(WHAT IS BEING ASKED)
Report all lines of the records that contain "Settings".

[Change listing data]
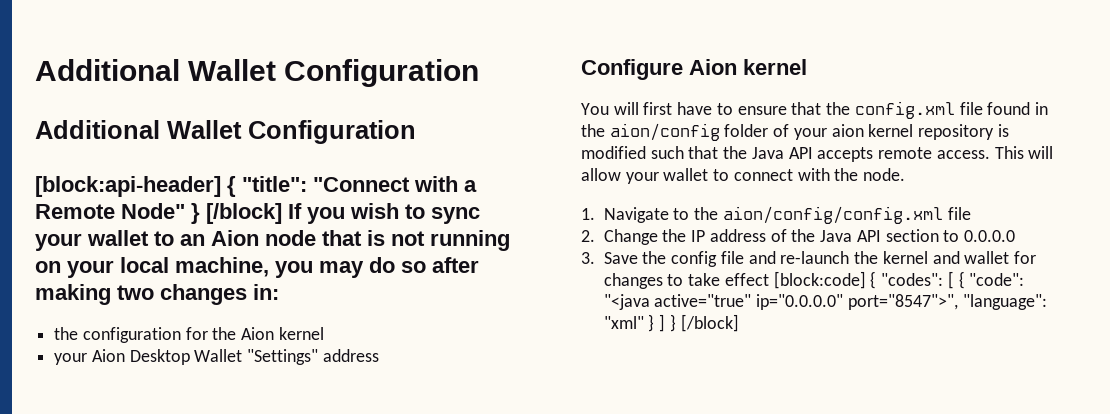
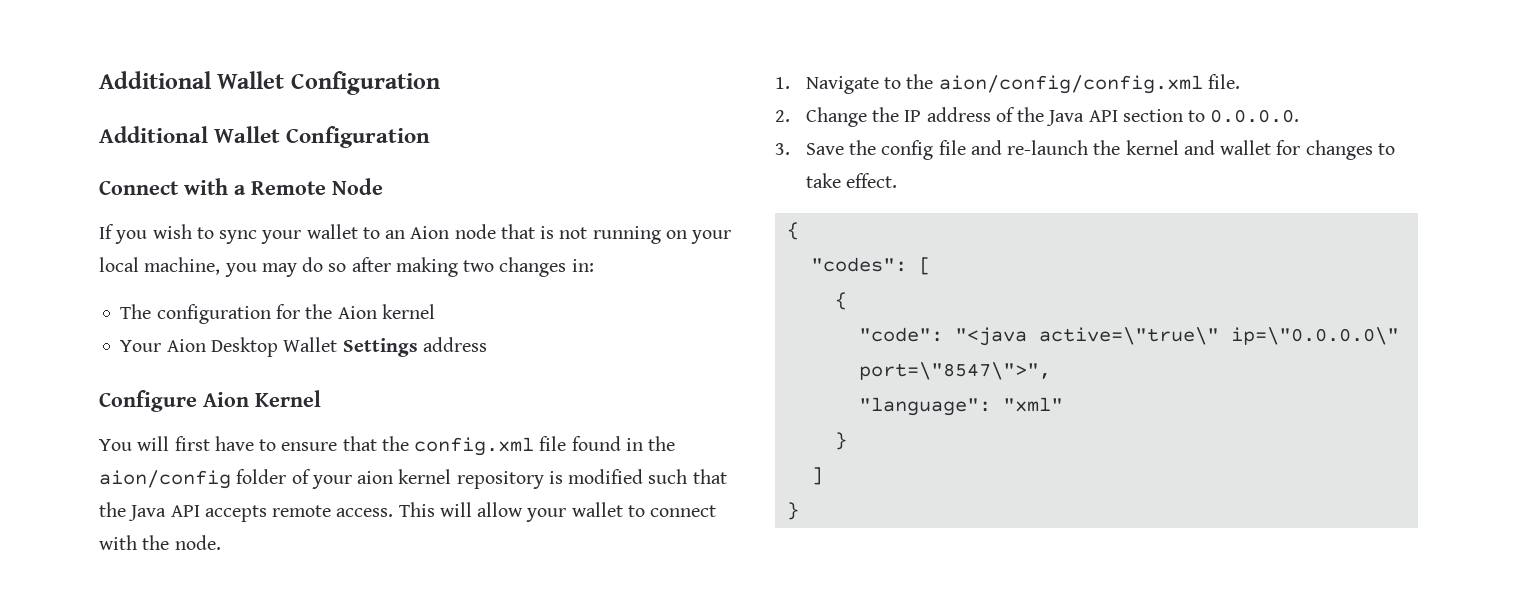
- [block:api-header] { "title": "Connect with a Remote Node" } [/block] If you wish to sync your wallet to an Aion node that is not running on your local machine, you may do so after making two changes in:
+ Connect with a Remote Node
+ If you wish to sync your wallet to an Aion node that is not running on your local machine, you may do so after making two changes in:
- the configuration for the Aion kernel
+ The configuration for the Aion kernel
- your Aion Desktop Wallet "Settings" address
+ Your Aion Desktop Wallet Settings address
- Configure Aion kernel
+ Configure Aion Kernel
- 1. Navigate to the aion/config/config.xml file
+ 1. Navigate to the aion/config/config.xml file.
- 2. Change the IP address of the Java API section to 0.0.0.0
+ 2. Change the IP address of the Java API section to 0.0.0.0.
- 3. Save the config file and re-launch the kernel and wallet for changes to take effect [block:code] { "codes": [ { "code": "<java active="true" ip="0.0.0.0" port="8547">", "language": "xml" } ] } [/block]
+ 3. Save the config file and re-launch the kernel and wallet for changes to take effect.
+ {
+ "codes": [
+ {
+ "code": "<java active=\"true\" ip=\"0.0.0.0\" port=\"8547\">",
+ "language": "xml"
+ }
+ ]
+ }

(WRITTEN REPLY)
- your Aion Desktop Wallet "Settings" address
+ Your Aion Desktop Wallet Settings address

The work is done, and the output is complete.